CURRICULUM DEVELOPMENT

CURRICULUM DEFINITION

❑ Latin word curere, means to run or to run a course

1. Curriculum is dealing with learner’s experience

❑ Dewey, Caswell and Campbell-all the experiences children have under the guidance of teachers

❑ Gener Shepherd and William Ragan- consists of the ongoing experiences of children under the
guidance of the school

2. Curriculum is dealing with learner’s experience

❑ Elliot Eisner-a program that a school offers to its students, a planned series of educational hurdles
and an entire range of experiences a child has within the school.
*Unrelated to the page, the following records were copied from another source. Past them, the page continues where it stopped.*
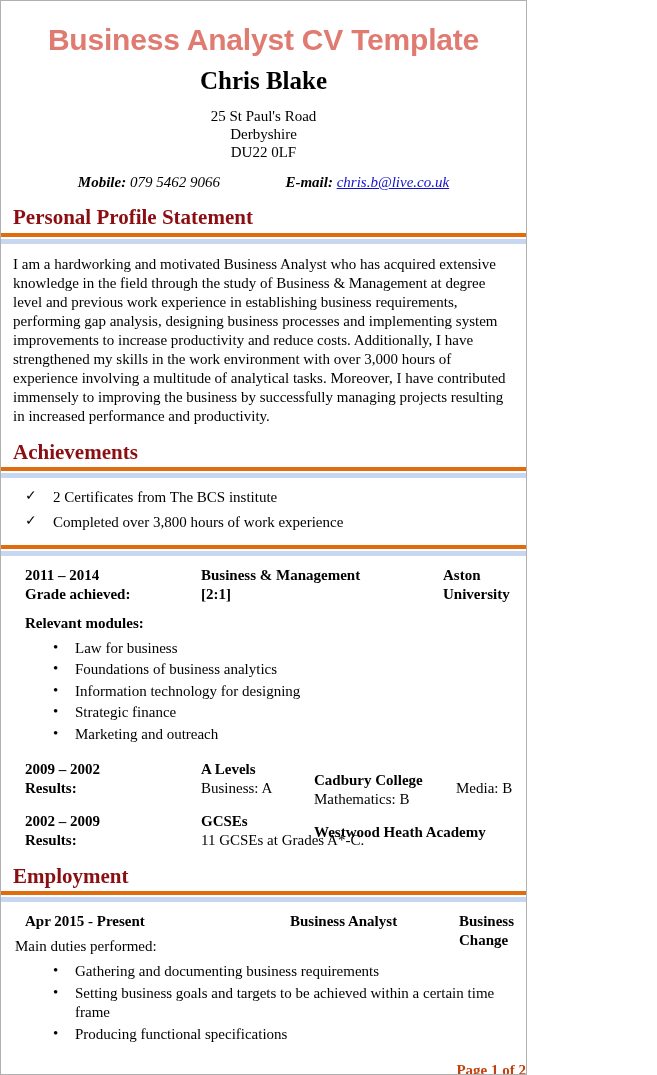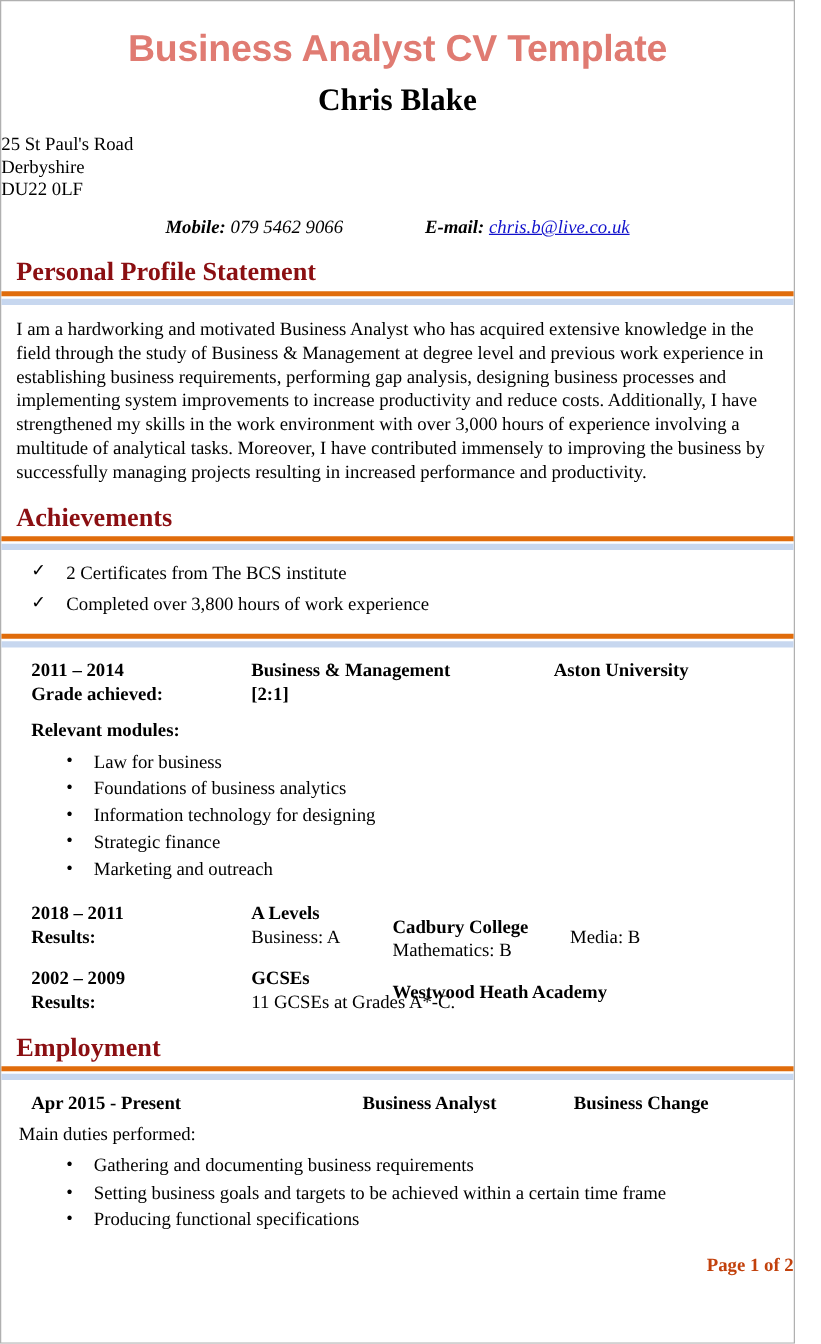"Business Analyst CV Template" #page { width: 636px -> 527px }
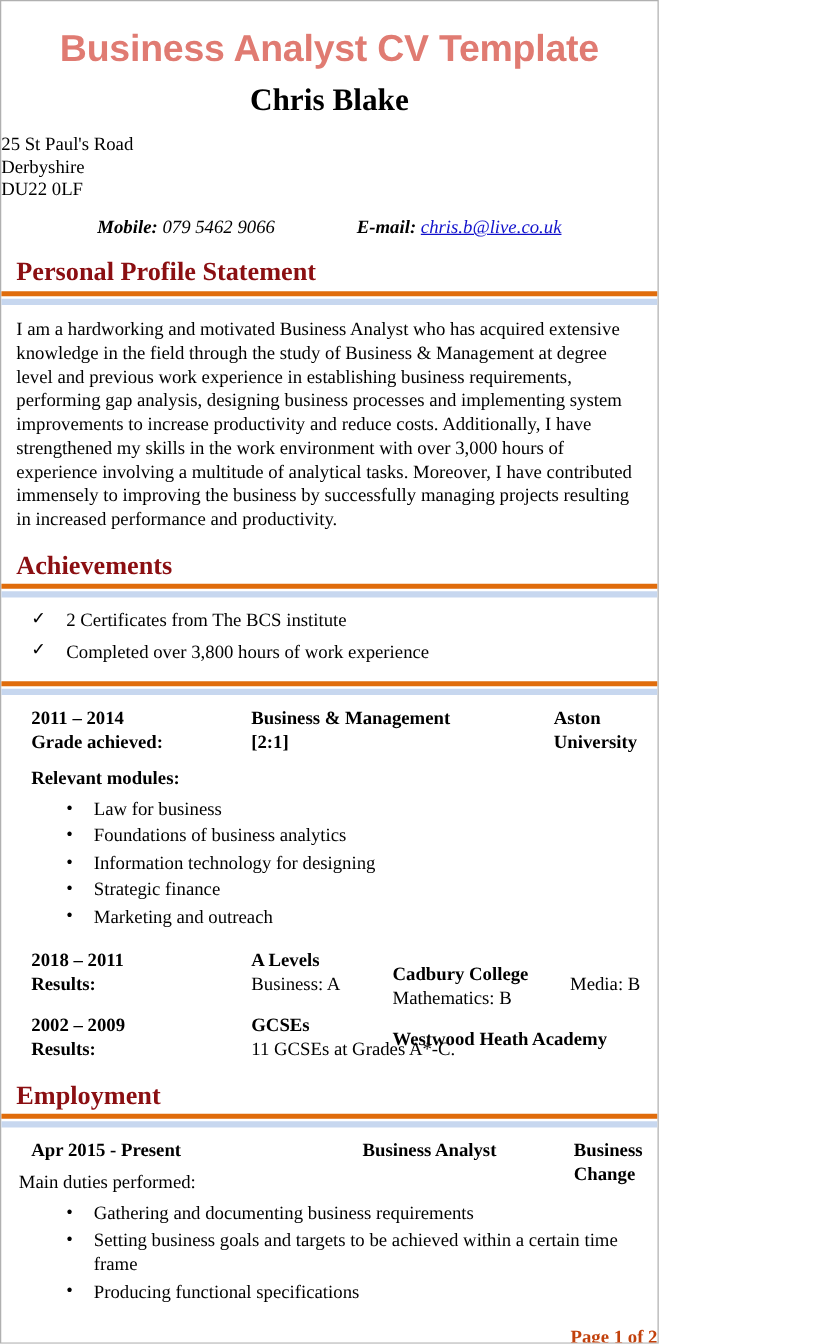"25 St Paul's Road" .address { text-align: none -> center }
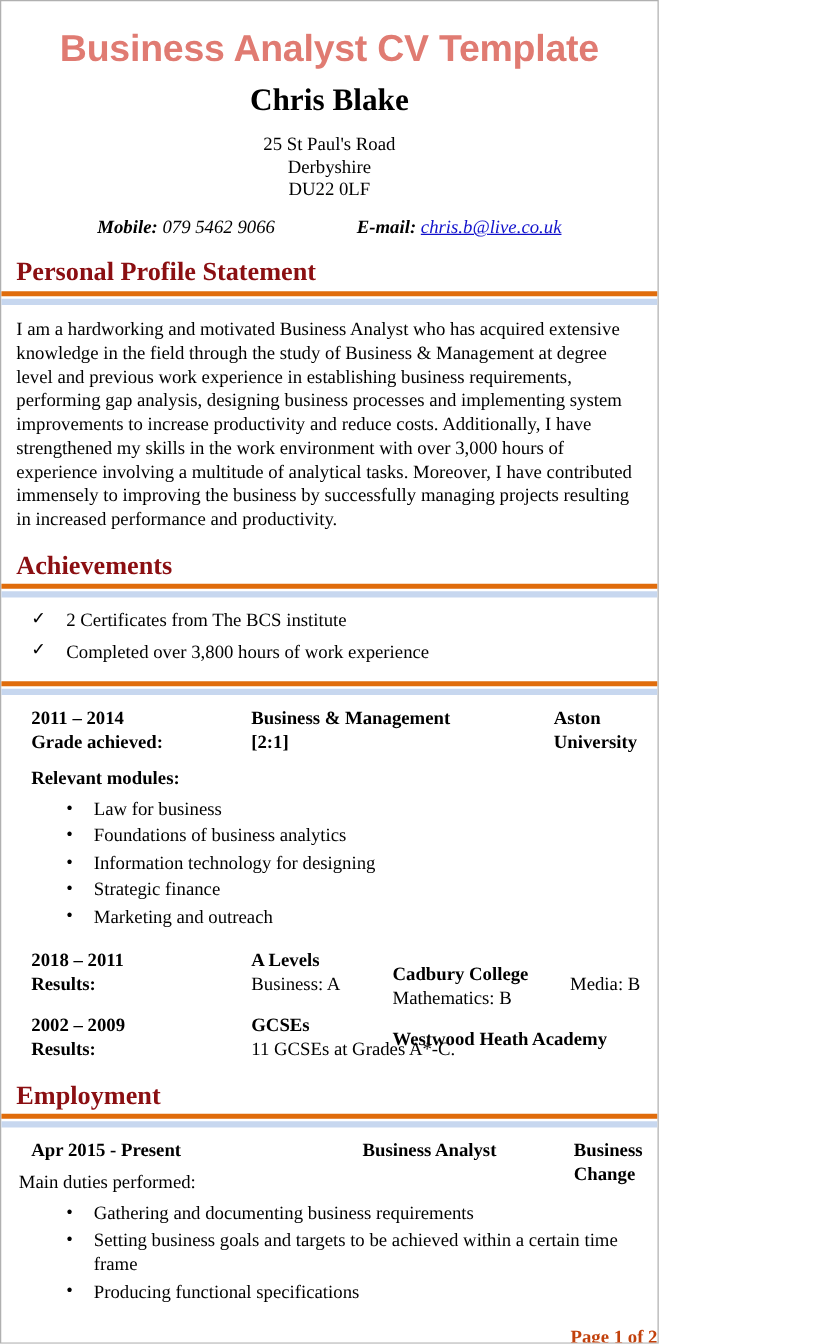"2018 – 2011" span.c1 { text: 2018 – 2011 -> 2009 – 2002 }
❑ Collin Marsh and George Willis-all the experiences in the classroom that are planned and enacted.

3. Curriculum is a system for dealing with people.

❑ Can be linear and nonlinear

❑ A linear system plots out the means to a desired end.

❑ Nonlinear system permits the curriculum specialists to enter at various points of the model, skip
parts, reverse order and work on more on more than one component.

4. Curriculum is a field of study with its own foundations, knowledge domains, research theory,
principles and specialists.

5. Curriculum can be defined in terms of subject matter.

CHARACTERISTICS OF CURRICULUM

❑ It includes all the experiences of children for which the school is responsible
❑ It has content
❑ It is a system for dealing with people
❑ It is planned
❑ It is a series of courses to be taken by the students

PRESCRIPTIVE CURRICULUM VS DESCRIPTIVE CURRICULUM

PRESCRIPTIVE CURRICULUM

❑ What ought to happen

❑ Take form of a plan

❑ An intended program

DEFINITION:

John Dewey- Curriculum is a continuous reconstruction, moving from the child’s present experience out
into that represented by the organized bodies of truth that we call studies, the various studies are
themselves experience-they are that of the race

Hollis Caswell in Caswell and Campbell- Curriculum is composed of all the experiences children have under
the guidance of teachers.

Franklin Bobbit- Curriculum is the entire range of experiences, both directed and undirected, concerned
in unfolding the abilities of the individual.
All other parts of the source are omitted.